GOAL OF THE EXERCISE:
The answer is the exact run of lines in the listing below from the line containing "ve_1 | word_length: 4 -> 2" up to and including the line containing "sarabin_0 | word_length: 7 -> 5", with pictures removed.

STUDY MATERIAL:
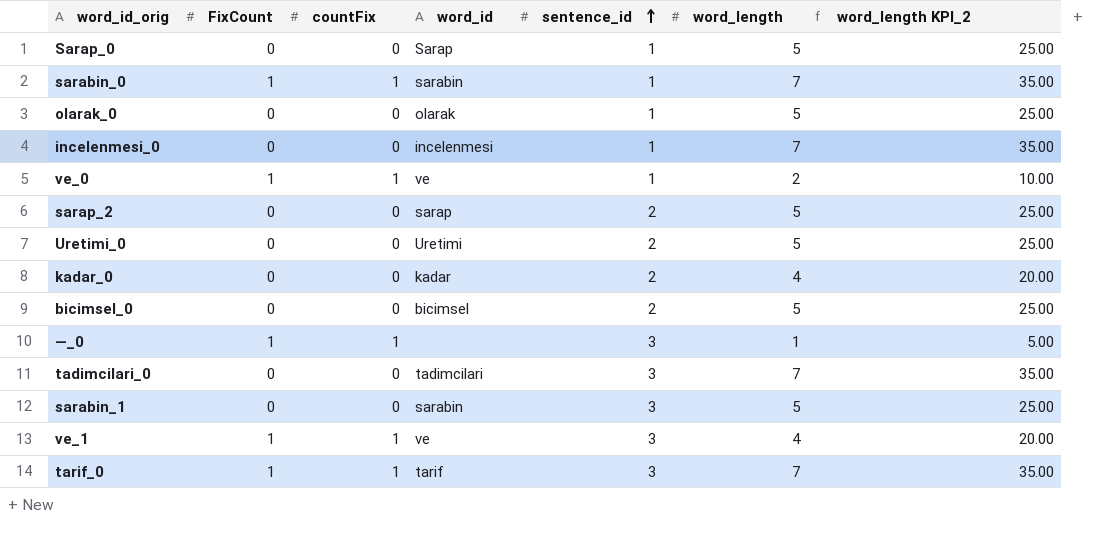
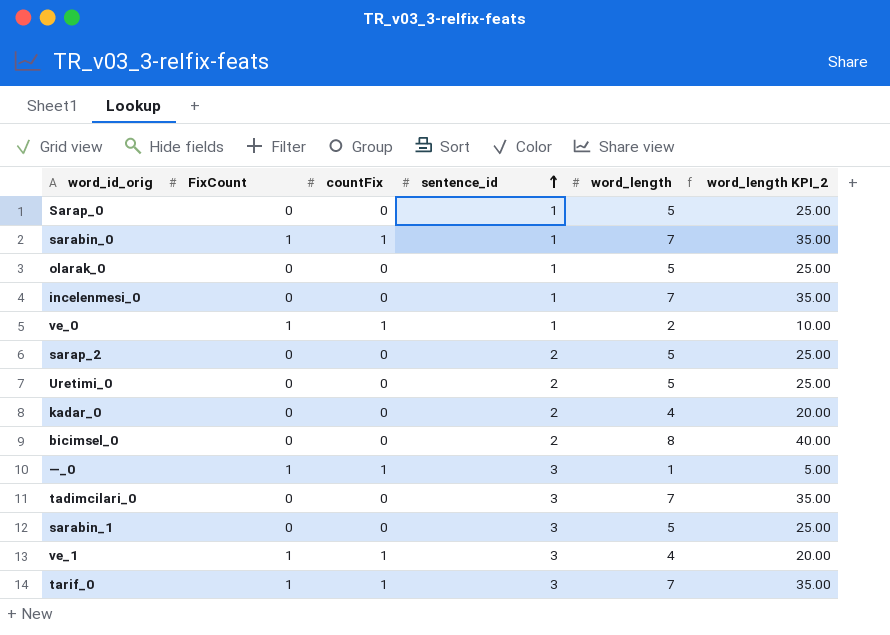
column word_id | position: 4 -> none
bicimsel_0 | word_length: 5 -> 8
bicimsel_0 | word_length KPI_2: 25.00 -> 40.00

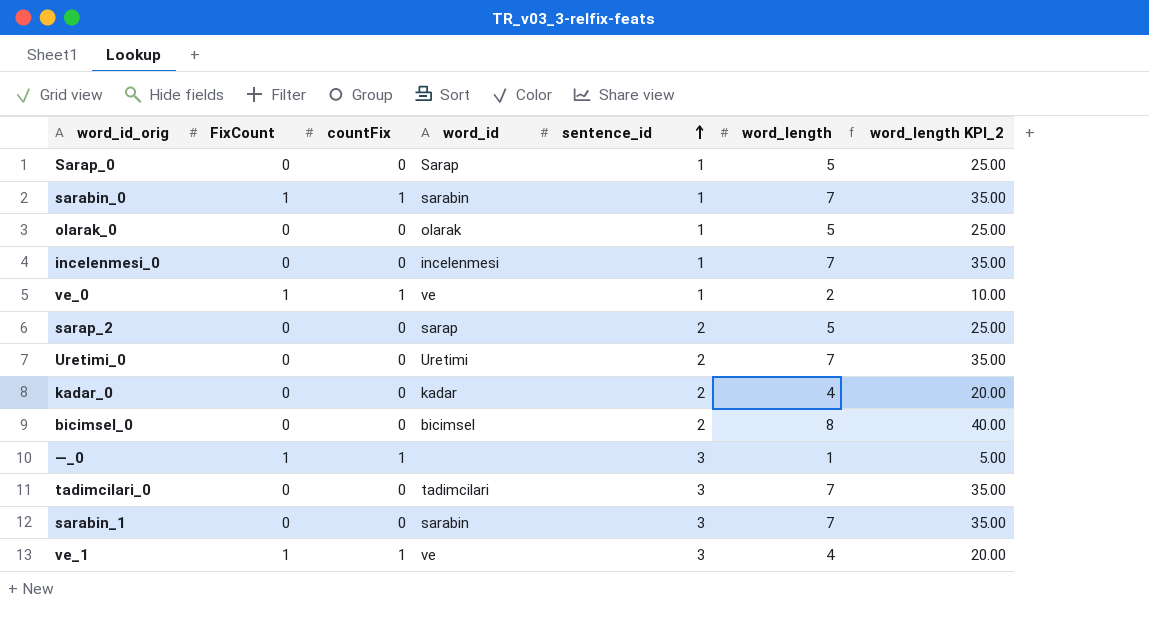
column word_id | position: none -> 4
row tarif_0: 1 | 1 | 3 | 7 | 35.00 -> none
Uretimi_0 | word_length: 5 -> 7
Uretimi_0 | word_length KPI_2: 25.00 -> 35.00
sarabin_1 | word_length: 5 -> 7
sarabin_1 | word_length KPI_2: 25.00 -> 35.00

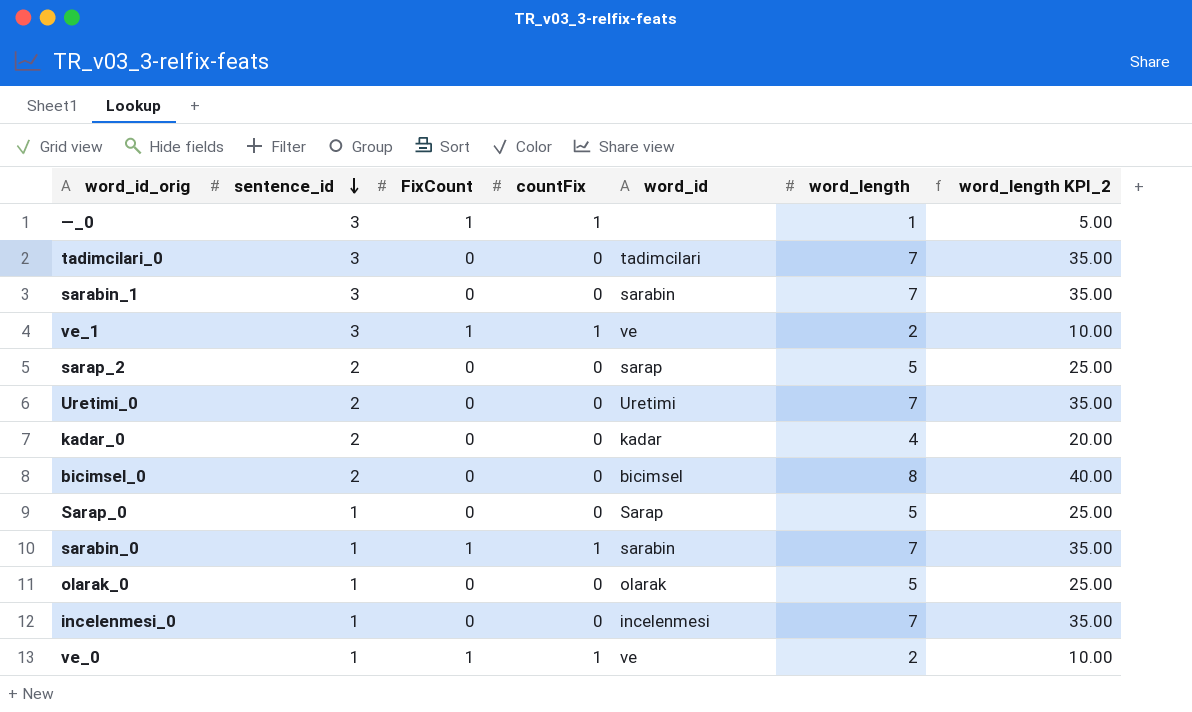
row order: sentence_id ascending -> sentence_id descending
column sentence_id | position: 5 -> 2
ve_1 | word_length: 4 -> 2
ve_1 | word_length KPI_2: 20.00 -> 10.00

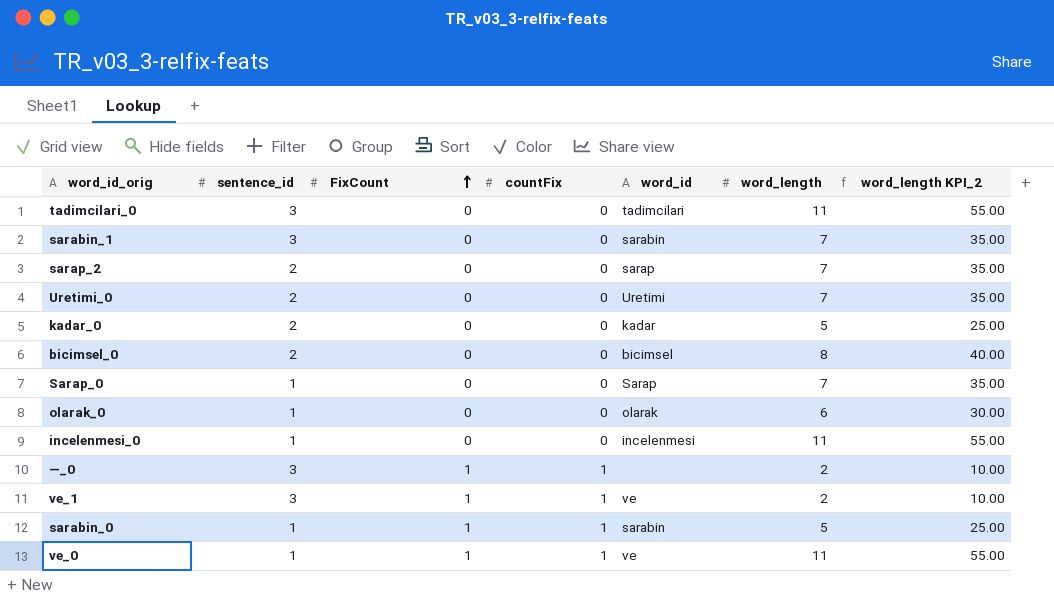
row order: sentence_id descending -> FixCount ascending
tadimcilari_0 | word_length: 7 -> 11
tadimcilari_0 | word_length KPI_2: 35.00 -> 55.00
sarap_2 | word_length: 5 -> 7
sarap_2 | word_length KPI_2: 25.00 -> 35.00
kadar_0 | word_length: 4 -> 5
kadar_0 | word_length KPI_2: 20.00 -> 25.00
Sarap_0 | word_length: 5 -> 7
Sarap_0 | word_length KPI_2: 25.00 -> 35.00
olarak_0 | word_length: 5 -> 6
olarak_0 | word_length KPI_2: 25.00 -> 30.00
incelenmesi_0 | word_length: 7 -> 11
incelenmesi_0 | word_length KPI_2: 35.00 -> 55.00
—_0 | word_length: 1 -> 2
—_0 | word_length KPI_2: 5.00 -> 10.00
sarabin_0 | word_length: 7 -> 5
sarabin_0 | word_length KPI_2: 35.00 -> 25.00
ve_0 | word_length: 2 -> 11
ve_0 | word_length KPI_2: 10.00 -> 55.00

ANSWER BOX:
ve_1 | word_length: 4 -> 2
ve_1 | word_length KPI_2: 20.00 -> 10.00

row order: sentence_id descending -> FixCount ascending
tadimcilari_0 | word_length: 7 -> 11
tadimcilari_0 | word_length KPI_2: 35.00 -> 55.00
sarap_2 | word_length: 5 -> 7
sarap_2 | word_length KPI_2: 25.00 -> 35.00
kadar_0 | word_length: 4 -> 5
kadar_0 | word_length KPI_2: 20.00 -> 25.00
Sarap_0 | word_length: 5 -> 7
Sarap_0 | word_length KPI_2: 25.00 -> 35.00
olarak_0 | word_length: 5 -> 6
olarak_0 | word_length KPI_2: 25.00 -> 30.00
incelenmesi_0 | word_length: 7 -> 11
incelenmesi_0 | word_length KPI_2: 35.00 -> 55.00
—_0 | word_length: 1 -> 2
—_0 | word_length KPI_2: 5.00 -> 10.00
sarabin_0 | word_length: 7 -> 5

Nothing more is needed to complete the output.